2020年6月11日

TV番組「フィルシーリッチ&ホームレス」

賞を受賞したSBS放送のドキュメンタリー番組「フィルシーリッチ&ホームレス(Filthy Rich and Homeless)」のシーズン3が今週放送されています。

この番組は、非常に裕福で社会的にも成功しているオーストラリア人5人が、ホームレスを体験するという番組ですが、ただ単にホームレス状態を体験するのではなく、ホームレスという状況で生活している人々やそれを支援する組織の現状や問題を体験を通して知り、視聴者にも疑似体験させてくれるというものです。

シーズン1も2も見ましたが、今回のシーズン3もパワフルです。

ホームレス状態になっている人々のほぼ100%が、人生においてトラウマとなるような経験をしています。怪我をしたり病気になって仕事ができなくなり収入が途絶えると、たちまちホームレスとなってしまう社会の仕組みがあります。

オーストラリアは、賃貸住宅の家賃が著しく高いので、Centrelink(センターリンク)で給付金をもらえても、およそ2週間で500ドルの給付金(1週間当たり250ドル)では暮らしていけません。

私がメルボルンに暮らし始めてずっと思ってきたことの一つが、なぜ低所得者用の住宅がないのかということです。一部にはありますよ。メルボルンの中心部に近いエリアには、低所得者用高層アパートが幾つかあります。

しかし、あまりにもその戸数と地域が限られているんです。

私達家族は、一時期生活に困窮し、家賃や光熱水道電話料金などが払えなくなったどころか、食べ物を買うお金もなくなったことがあります。クレジットカードも限度額いっぱいまで使ってしまい、もうどうすることもできなくなりまして、ホームレスになる一歩手前でした。

義妹の経済的な援助のおかげでどん底を脱した後、暮らしは少しずつ楽になりましたが、あの時、援助してくれる家族がいなかったら私達がどうなっていただろうかと思うと涙が出そうになります。あの頃のストレスが娘の病気の原因になったことは間違いありません。

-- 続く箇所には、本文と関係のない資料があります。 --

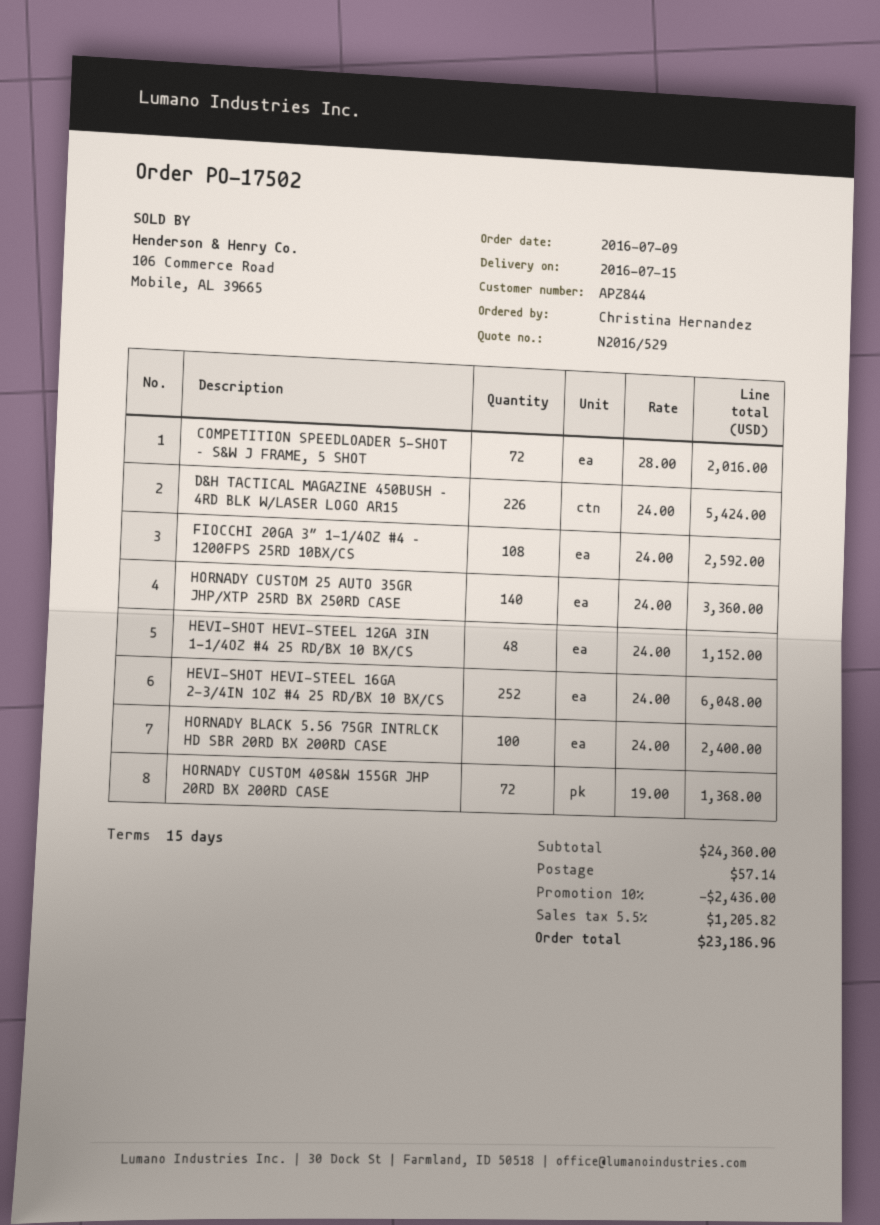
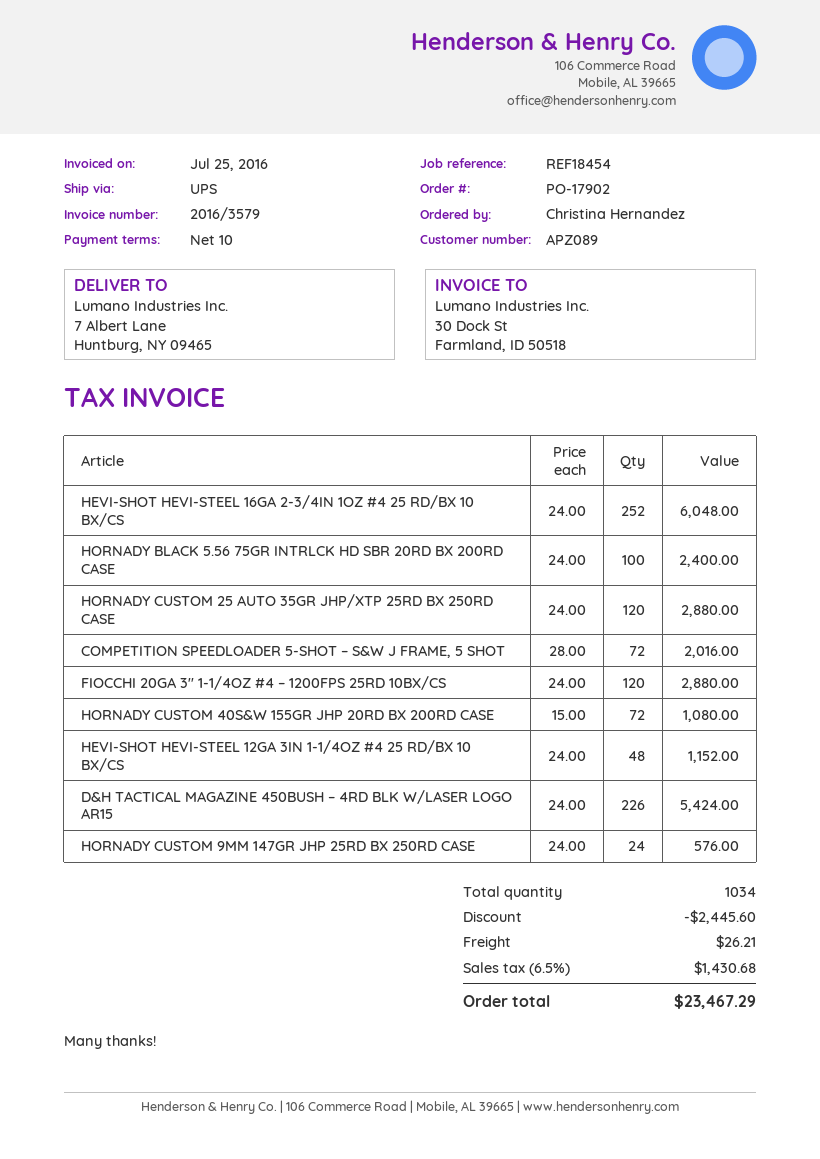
order number: PO-17502 -> PO-17902
payment terms: 15 days -> 10 days
customer number: APZ844 -> APZ089
FIOCCHI 20GA 3″ 1-1/4OZ #4 – 1200FPS 25RD 10BX/CS: 108 x 24.00 = 2592.00 -> 120 x 24.00 = 2880.00
HORNADY CUSTOM 25 AUTO 35GR JHP/XTP 25RD BX 250RD CASE: 140 x 24.00 = 3360.00 -> 120 x 24.00 = 2880.00
HORNADY CUSTOM 40S&W 155GR JHP 20RD BX 200RD CASE: 72 x 19.00 = 1368.00 -> 72 x 15.00 = 1080.00
HORNADY CUSTOM 9MM 147GR JHP 25RD BX 250RD CASE: none -> 24 x 24.00 = 576.00
discount: 2436.00 -> 2445.60
shipping: 57.14 -> 26.21
tax: 5.5% = 1205.82 -> 6.5% = 1430.68
total: 23186.96 -> 23467.29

精神的な病気になって働くことができなくなる場合も多いそうです。ホームレスになってそれがさらに悪化します。

ドラッグやアルコールの中毒者になる場合もあります。

家庭内暴力から逃げるためにホームレスになる女性も多いそうです。

トランスジェンダーの人達は、家族に受け入れてもらえず家を出るしか無くなって、ホームレスになる確率が高いそうです。

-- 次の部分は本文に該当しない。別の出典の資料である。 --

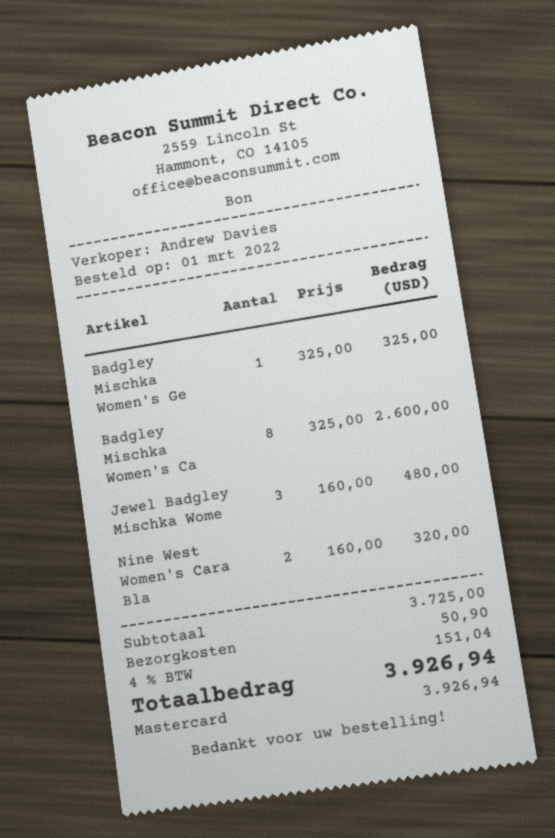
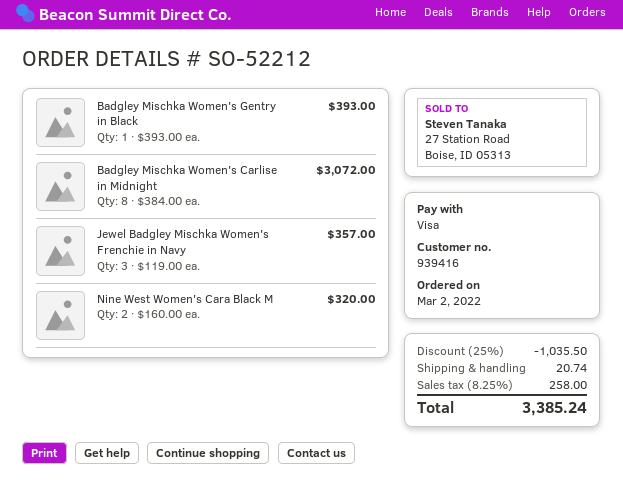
order date: 2022-03-01 -> 2022-03-02
payment method: Mastercard -> Visa
Badgley Mischka Women's Ge: 1 x 325.00 = 325.00 -> 1 x 393.00 = 393.00
Badgley Mischka Women's Ca: 8 x 325.00 = 2600.00 -> 8 x 384.00 = 3072.00
Jewel Badgley Mischka Wome: 3 x 160.00 = 480.00 -> 3 x 119.00 = 357.00
discount: none -> 25% = 1035.50
shipping: 50.90 -> 20.74
tax: 4% = 151.04 -> 8.25% = 258.00
total: 3926.94 -> 3385.24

危険な毒親や家庭環境から逃れて、ホームレスになる子供達も大勢います。

こうした人々を支援する組織もありますが、まったく数が足りていません。そして、ホームレス状態になる人々は増え続けています。

ホームレス問題解決に私ができることは無いかもしれないけど、ホームレスの人達に親切にしようとは思うようになりました。ホームレスになっている人々は、危険な人でも怠惰な人でもないと知ったからです。

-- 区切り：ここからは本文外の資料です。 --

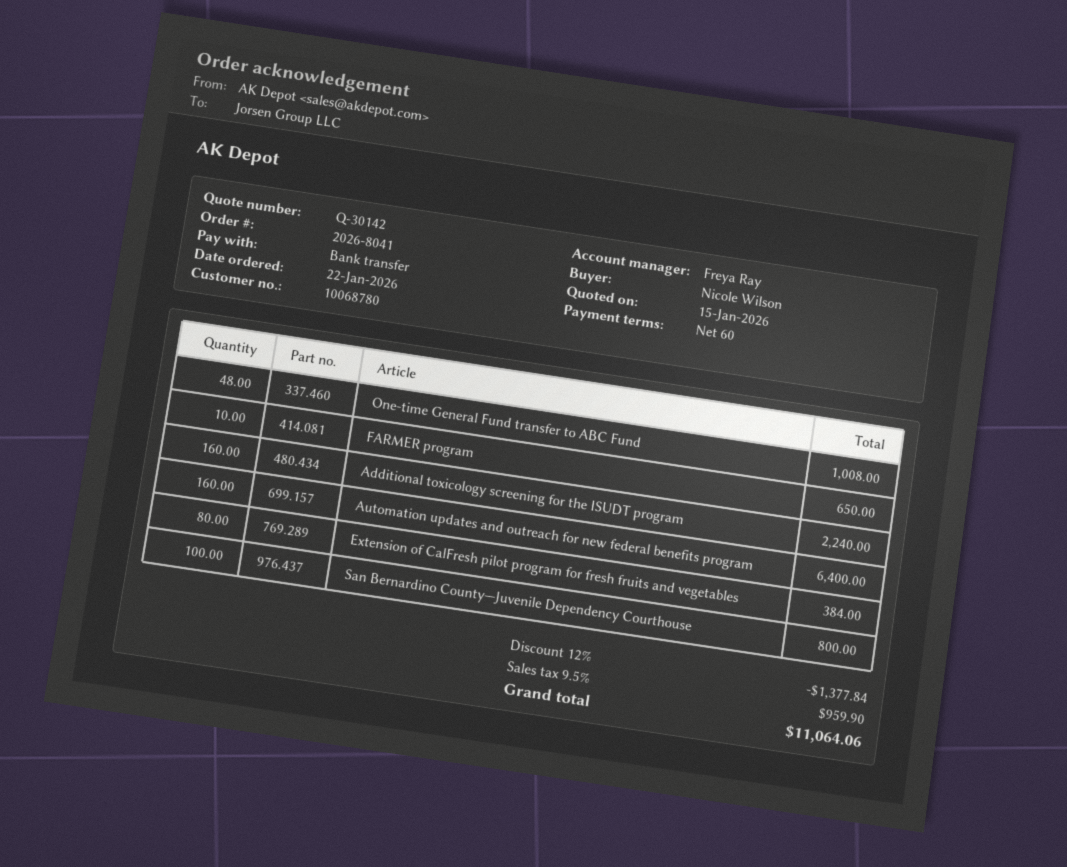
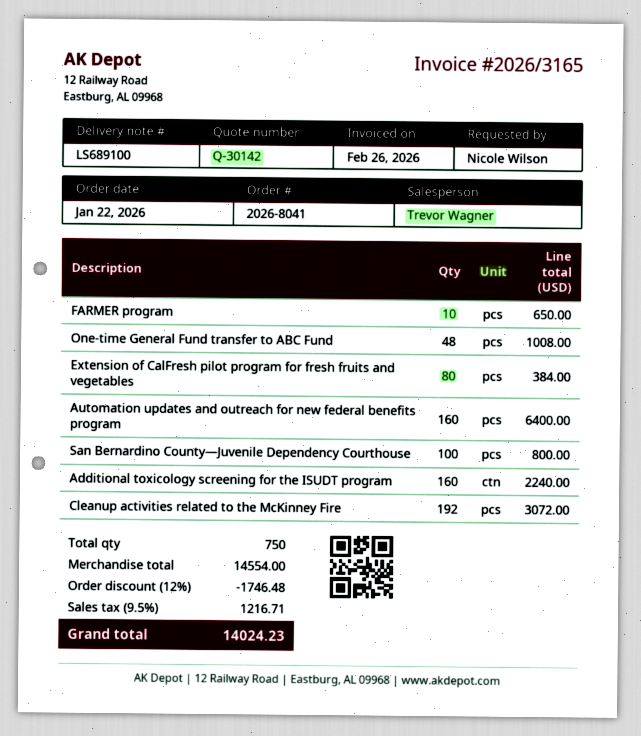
sales rep: Freya Ray -> Trevor Wagner
Cleanup activities related to the McKinney Fire: none -> 192 for 3072.00
discount: 12% = 1377.84 -> 12% = 1746.48
tax: 9.5% = 959.90 -> 9.5% = 1216.71
total: 11064.06 -> 14024.23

お金をあげてもきっとそれをドラッグやアルコールに使ってしまうのだろうと決めつけるのは間違いだと知ったからです。

時々買い物をする ALDI というスーパーの前でホームレスの人を見かけることが良くあります。買い物を済ませて店から出て来た人達の中に、買って来た食べ物をショッピングバッグから取り出して、彼らに分けてあげている人がいます。

困っている人達がいても、視線すら合わせようとせず無視して通り過ぎていた私は、この番組がきっかけで考え方が変わりました。

せめて、無視するのはやめようと決めました。せめて彼らに同情し、何かしてあげられることがあればしてあげようという気持ちくらいは持とうと思うようになりました。

今晩は、シーズン3の最終回です。